BAL was centrifuged at 1000g at 4°C for 5 minutes. Supernatant was collected and aliquoted at −80°C for cytokine analyses. The cell pellet was diluted in 5 ml of media and BAL cell number was enumerated using a hematocytometer, cytospin slides were prepared with 50,000 cells, stained with Hematoxylin/Giesma, and cell differential quantified as described previously (Tesfaigzi et al., 1998).

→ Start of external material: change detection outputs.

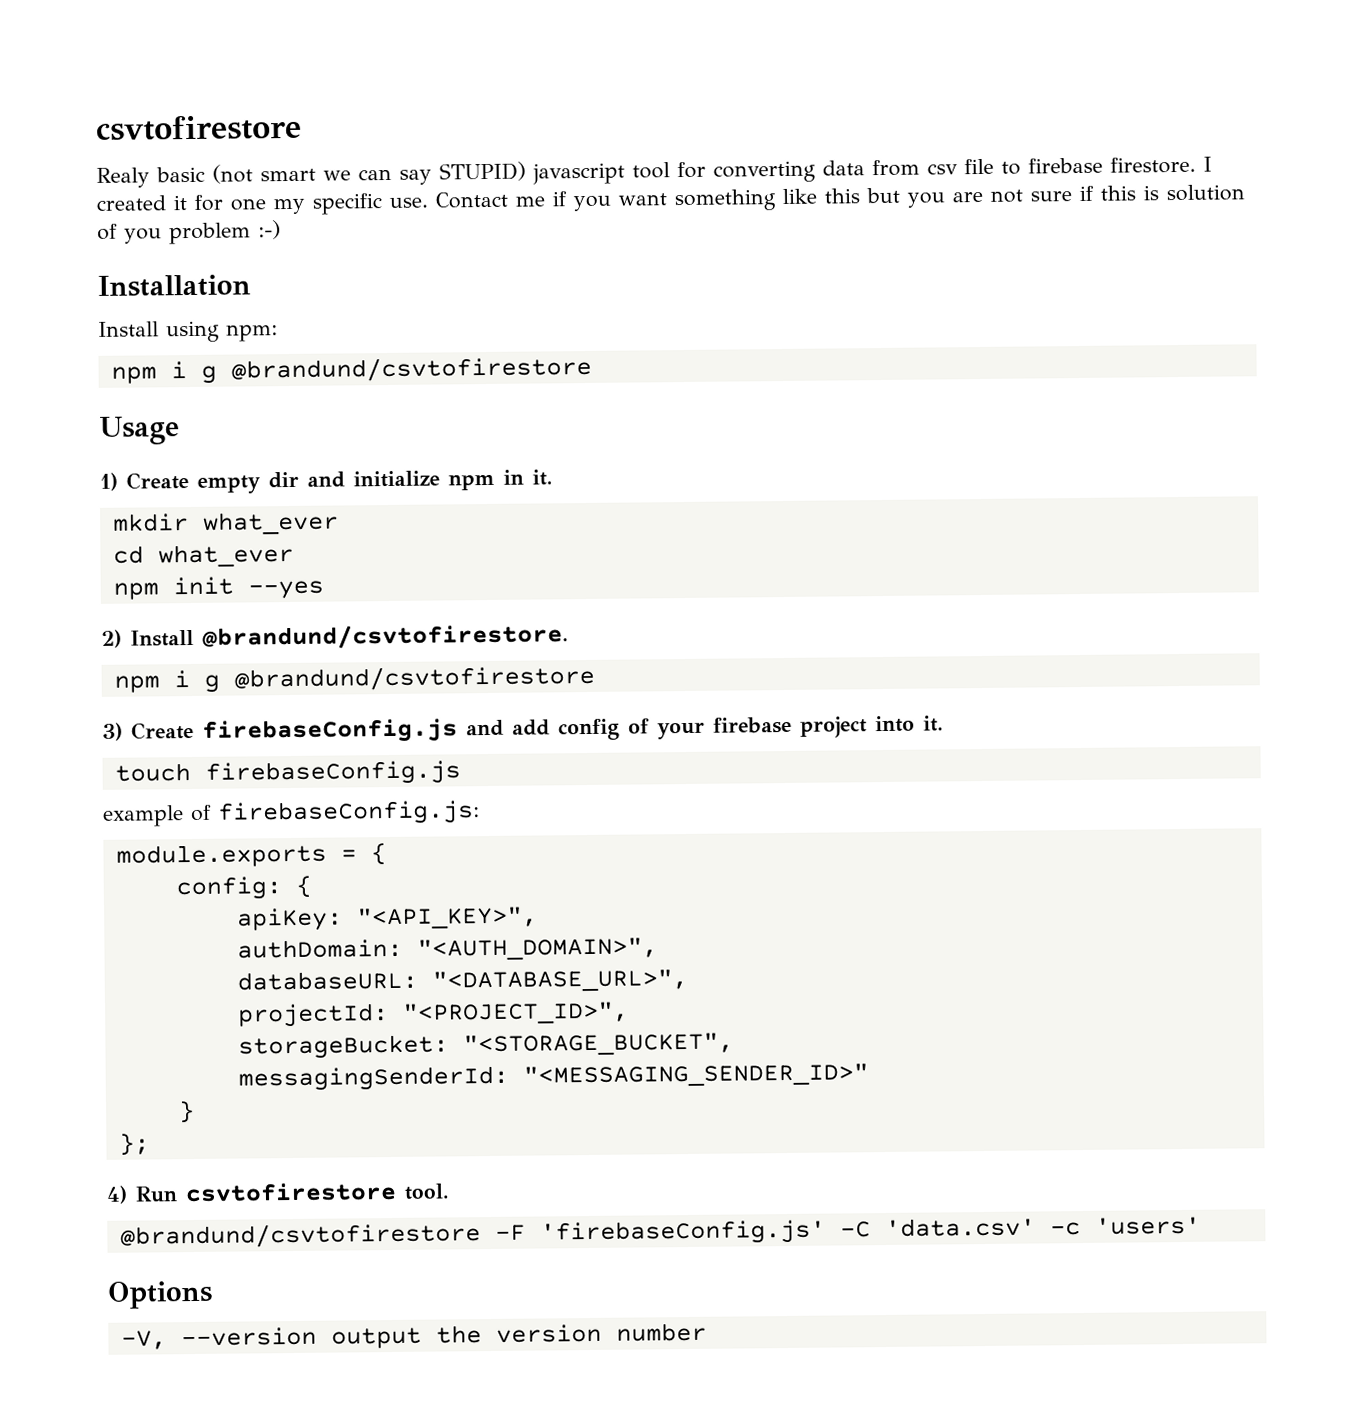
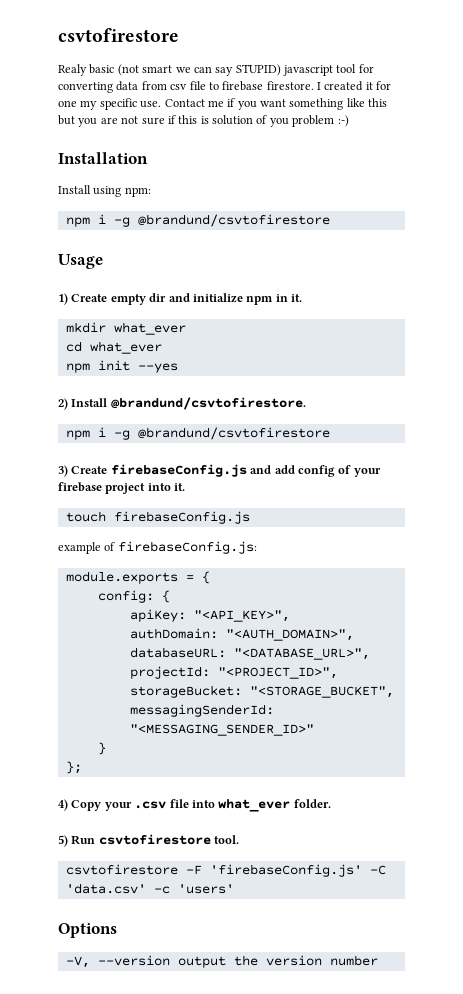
[200,365,217,384] g -> [113,217,130,227] -g
[203,674,220,693] g -> [113,430,130,440] -g
(128, 1194) none -> [71,799,331,812] [58,835,68,847] Copy your .csv file into what_ever folder. // 5)
[119,1222,481,1249] @brandund/csvtofirestore -> [65,864,178,875] csvtofirestore

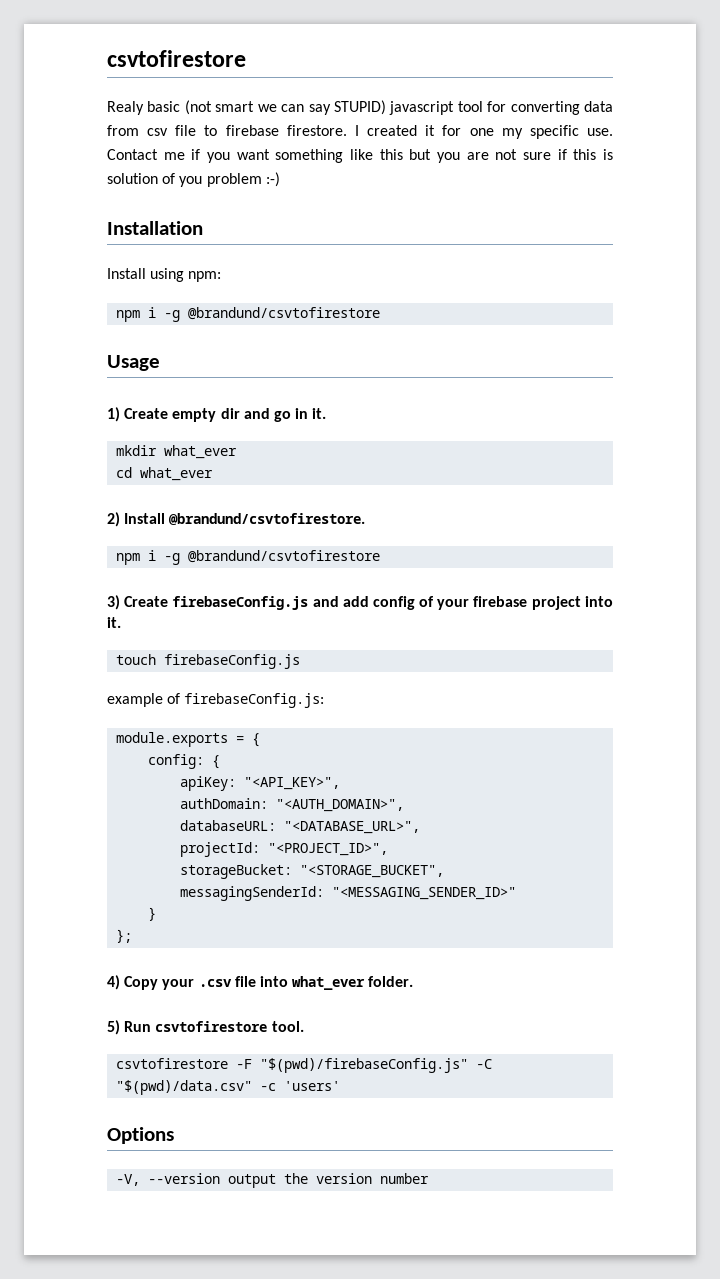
[192,293,274,305] initialize npm -> [273,411,291,422] go
[65,360,178,373] // npm init --yes -> (214, 474) none
[209,864,386,877] [65,883,146,894] 'firebaseConfig.js' -C 'data.csv' -> [260,1058,493,1073] [116,1080,253,1095] "$(pwd)/firebaseConfig.js" -C "$(pwd)/data.csv"

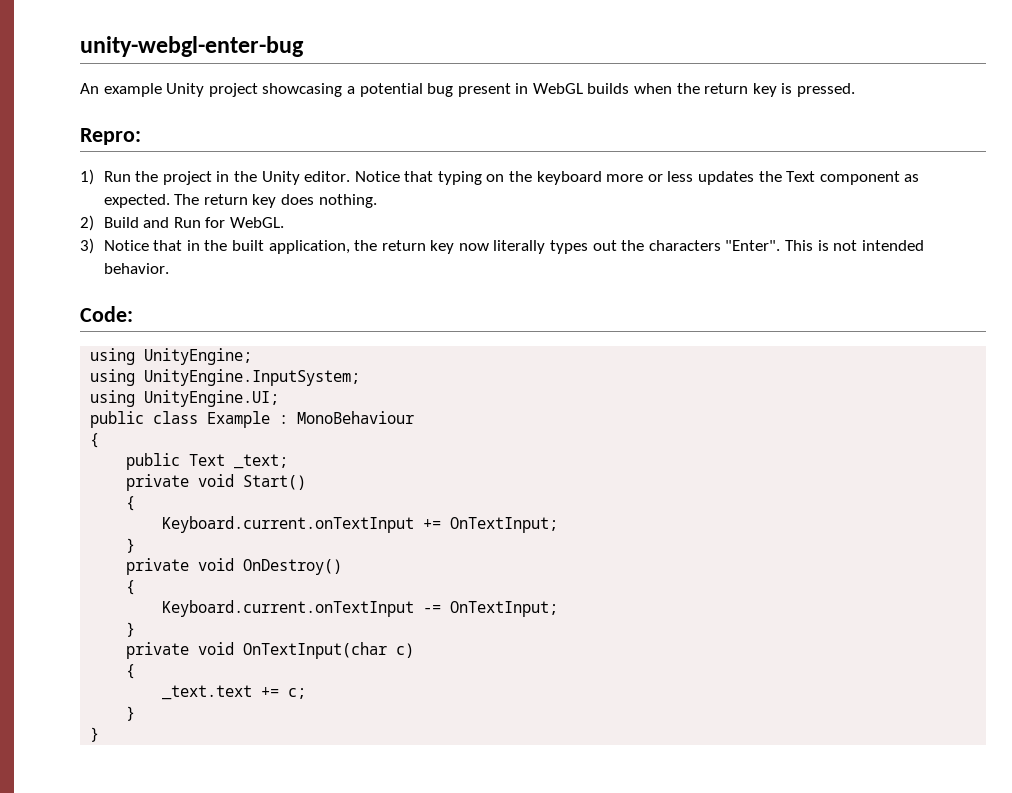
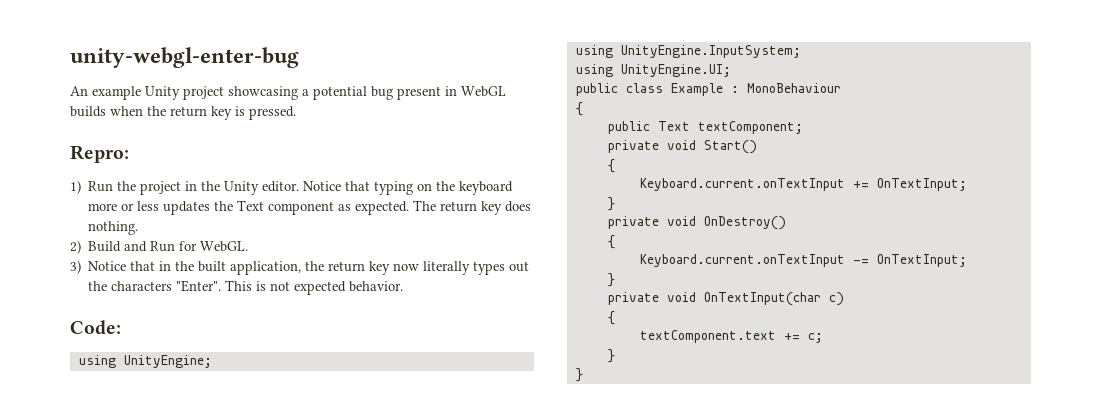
[861,240,924,251] intended -> [294,281,347,295] expected
[234,454,289,469] _text; -> [697,121,803,134] textComponent;
[162,685,253,700] _text.text -> [639,330,776,343] textComponent.text

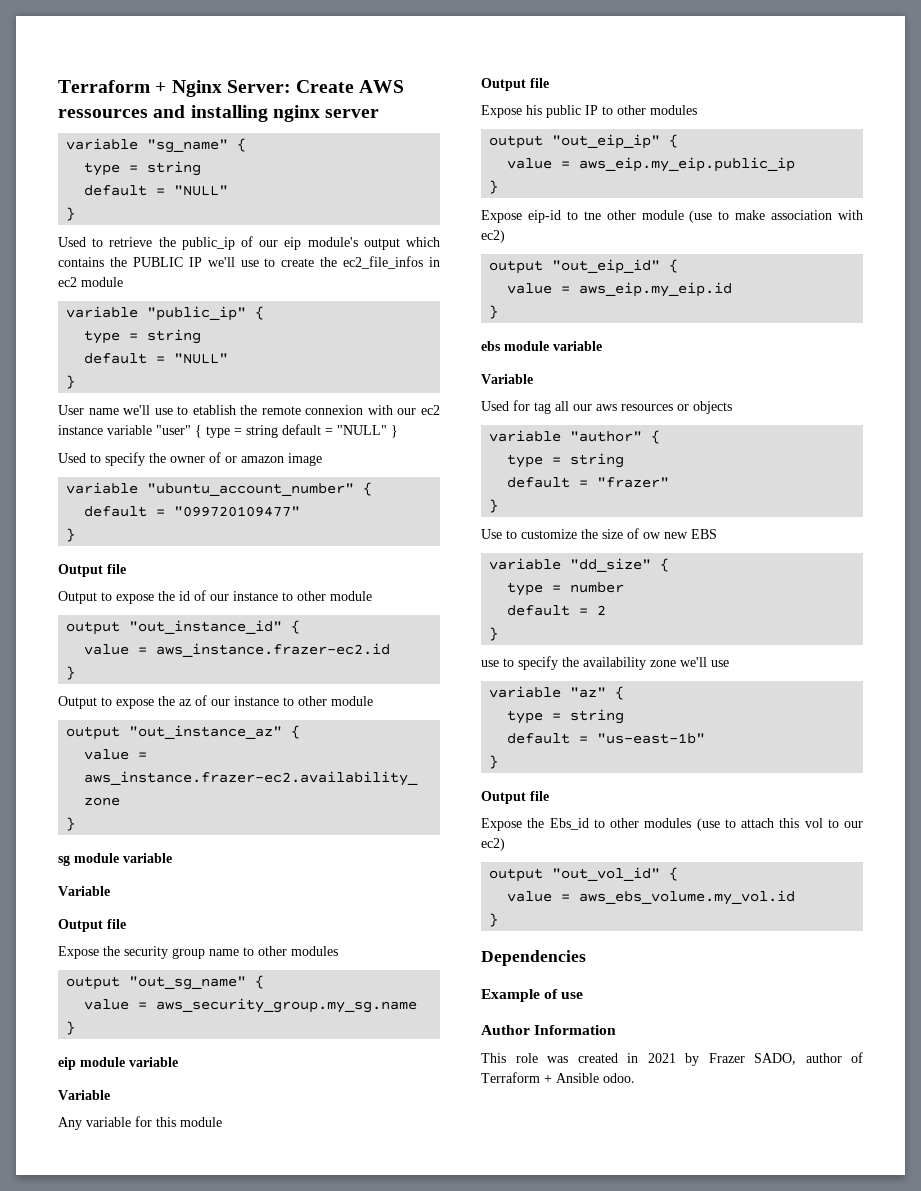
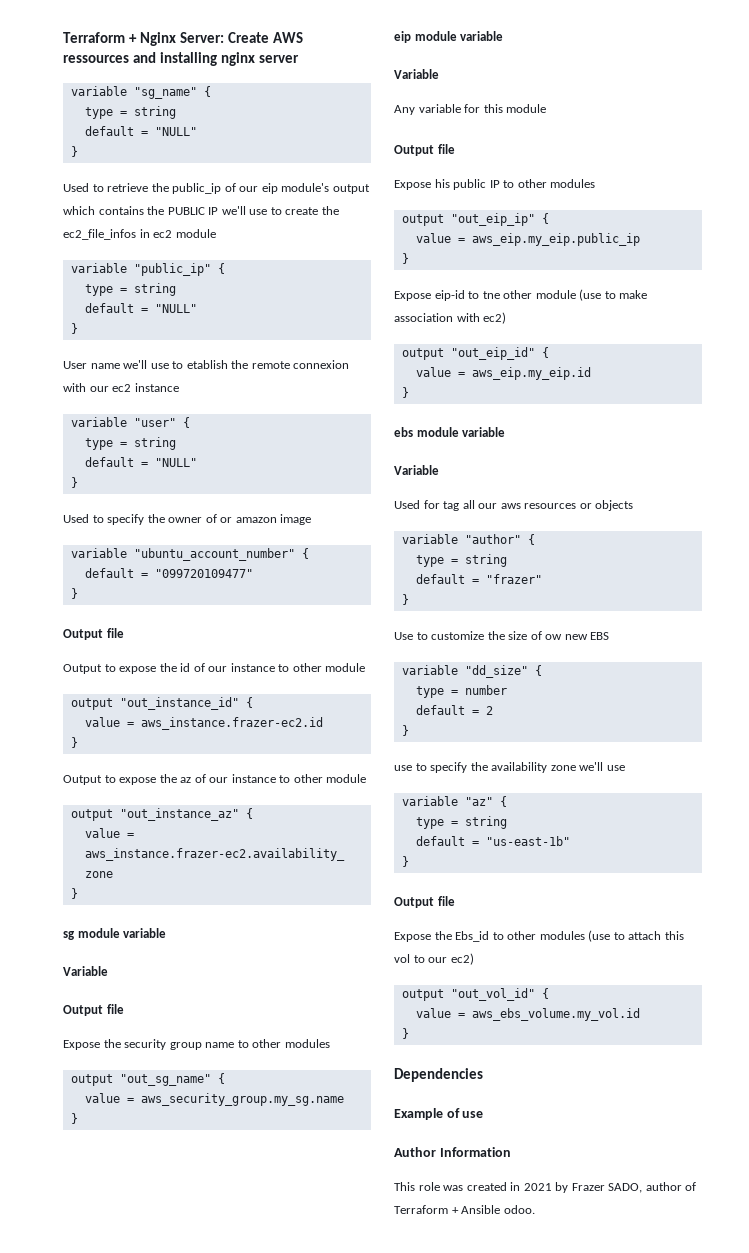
(103, 430) none -> (179, 387) //
[206,424,387,438] type = string default = "NULL" -> [84,437,176,450] [84,457,197,467] // type = string // default = "NULL" //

Cytokine/chemokine detection in BALF

A standard multiplex assay kit (Lincoplex panel, Linco Research, Inc., St. Charles, MO) was used with the Luminex Flowmetrix system (Luminex, Austin, TX) to determine the levels of cytokines/chemokines (IL-1α, IL1-β, IL-6, IL-12, IL-18, TNF-α, IFN-γ, GMCSF, Gro/KC, MCP-1α) in BALF. The beads were incubated first with diluted standards or BALF overnight and then with a detector antibody cocktail for 60 min each at room temperature. After two washes in PBS supplemented with 0.02% Tween 20, 0.1% BSA, and 0.02% NaN3, the beads were incubated for 30 min with fluorescent dye-conjugated streptavidin. Cytokine levels were measured using a flow cytometer and were analyzed with Flowmetrix software (Luminex). Standard curves for each cytokine/chemokine were generated on a log-log plot for each assay, and the concentrations in each sample were calculated from the corresponding curve-fitting equations (Carson and Vignali, 1999). Cytokine/chemokine levels were measured from standard curves constructed from serial dilutions of the reference standard provided with the assay kit. The data were analyzed using a Luminex 100-plate reader.

Histopathology

The intrapulmonary airways of the left lung lobe from each animal were microdissected according to a modified version of a previously described procedure (Tesfaigzi et al., 2004). Dissection was performed under a high-resolution dissecting microscope (dual-viewing Wild M-8 stereomicroscope; Wild-Heerbrugg, Heerbrugg, Switzerland). Beginning at the lobar bronchus, the airways were split down the long axis of the axial pathway through the 11th airway generation. Lung sections at the level of the 5th (proximal) and 11th (distal) generation airways were embedded in paraffin, and 5 μm-thick sections were prepared for analysis of the axial airways.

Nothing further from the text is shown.